Nos están dejando desnudos, nos quitan las referencias y hasta los valores, quienes seguimos pegados al ámbito rural nos sentimos huérfanos; lo que hemos sido siempre no vale, está cuestionado; la propiedad privada no tiene la misma consideración en los pueblos que en las ciudades, aquí hay muchos más condicionantes, mil cortapisas; nuestras costumbres son atacadas, ninguneadas, despreciadas; la sociedad urbanita, cada vez más, identifica muchas de las manifestaciones que aún hoy nos definen como la cultura del toro, el flamenco, la caza, con valores primarios. Se impone la tendencia prohibicionista, la homogeneidad. La cultura urbana contra la rural, la guerra está perdida y las condiciones de la rendición son ominosas".

La reflexión, larga y adornada con adjetivos, es el resumen de una conversación reciente con un hombre de pueblo una tarde juliana, farragosa, "prehistórica" y caliente. No es una opinión suelta de alguien, ya entrado en años, ilustrado por los estudios y, sobre todo, por la vida. Es el sentir generalizado de quienes viven en el ámbito rural, que sienten que su mundo, el de sus padres, el de sus antepasados, se derrumba removido por un huracán que viene de fuera, de la ciudad, de donde viven los que mandan, los que hacen las leyes.

El hombre de pueblo se siente machacado.

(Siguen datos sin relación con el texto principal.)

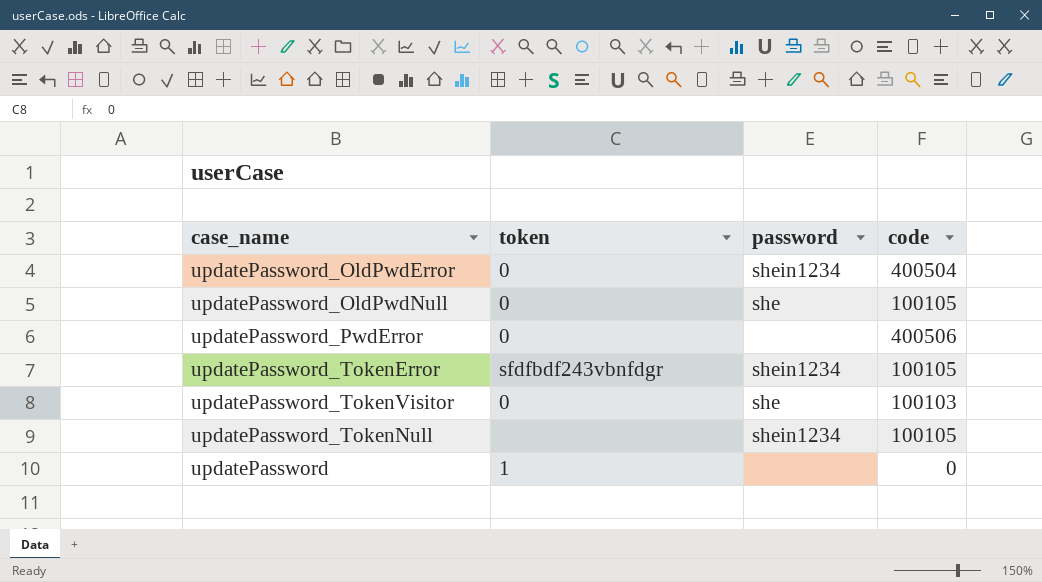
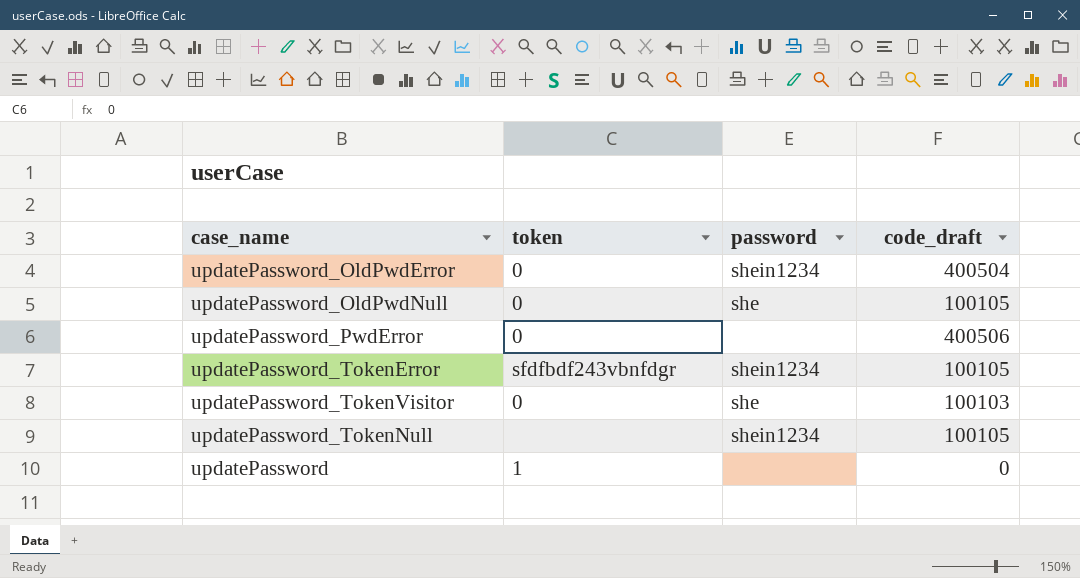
column name: code -> code_draft

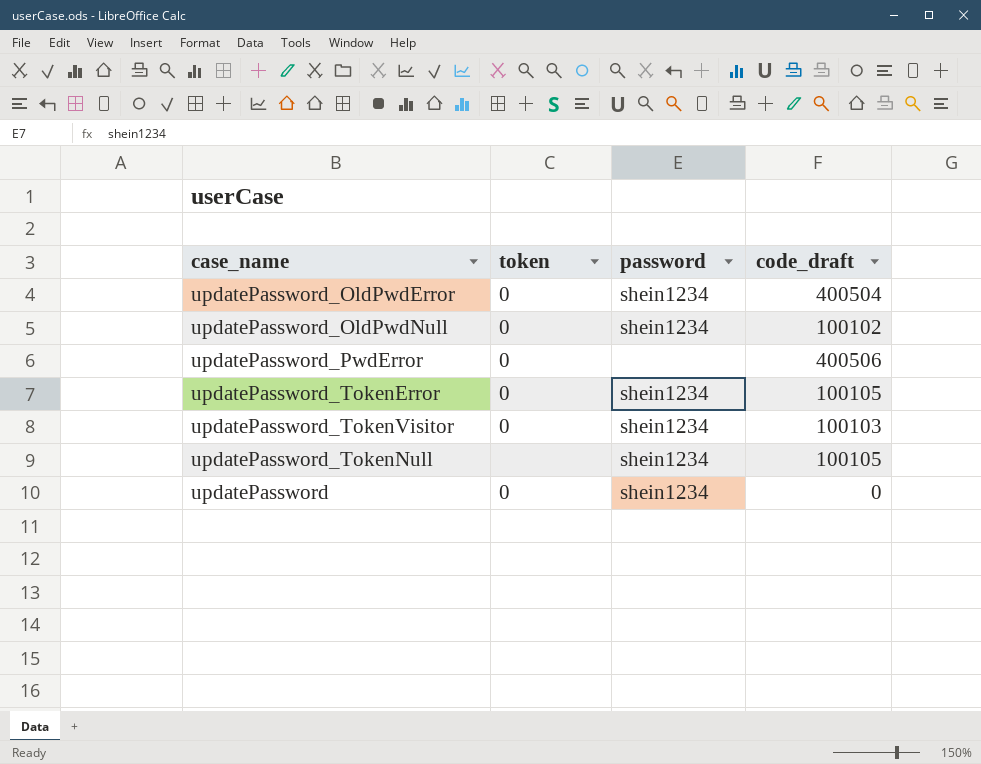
updatePassword_OldPwdNull | password: she -> shein1234
updatePassword_OldPwdNull | code_draft: 100105 -> 100102
updatePassword_TokenError | token: sfdfbdf243vbnfdgr -> 0
updatePassword_TokenVisitor | password: she -> shein1234
updatePassword | token: 1 -> 0
updatePassword | password: none -> shein1234

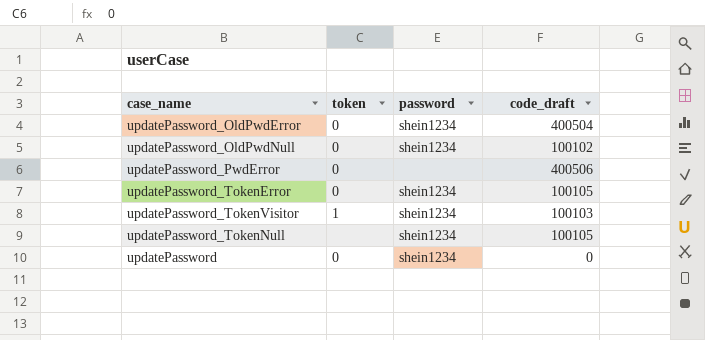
updatePassword_TokenVisitor | token: 0 -> 1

Su referencia, la cultura agraria, ya no vale. Los agricultores y ganaderos, los pocos que quedan, viven de las migajas de Bruselas (más del 40% de la renta agraria depende de las ayudas PAC). "Seguimos vendiendo el trigo y la cebada al mismo precio que hace veinte años; el pan ha subido un 400%, ese es el mejor ejemplo de lo que está pasando", sentencia el hombre de pueblo.

Los pueblos se despueblan. Los negocios rurales se cierran. Los jóvenes se marchan. El ánimo se apaga. Ya ni el verano actúa como revulsivo. ¿Pero es que los que tienen capacidad de decidir y cobran por ello no se dan cuenta de lo que está pasando?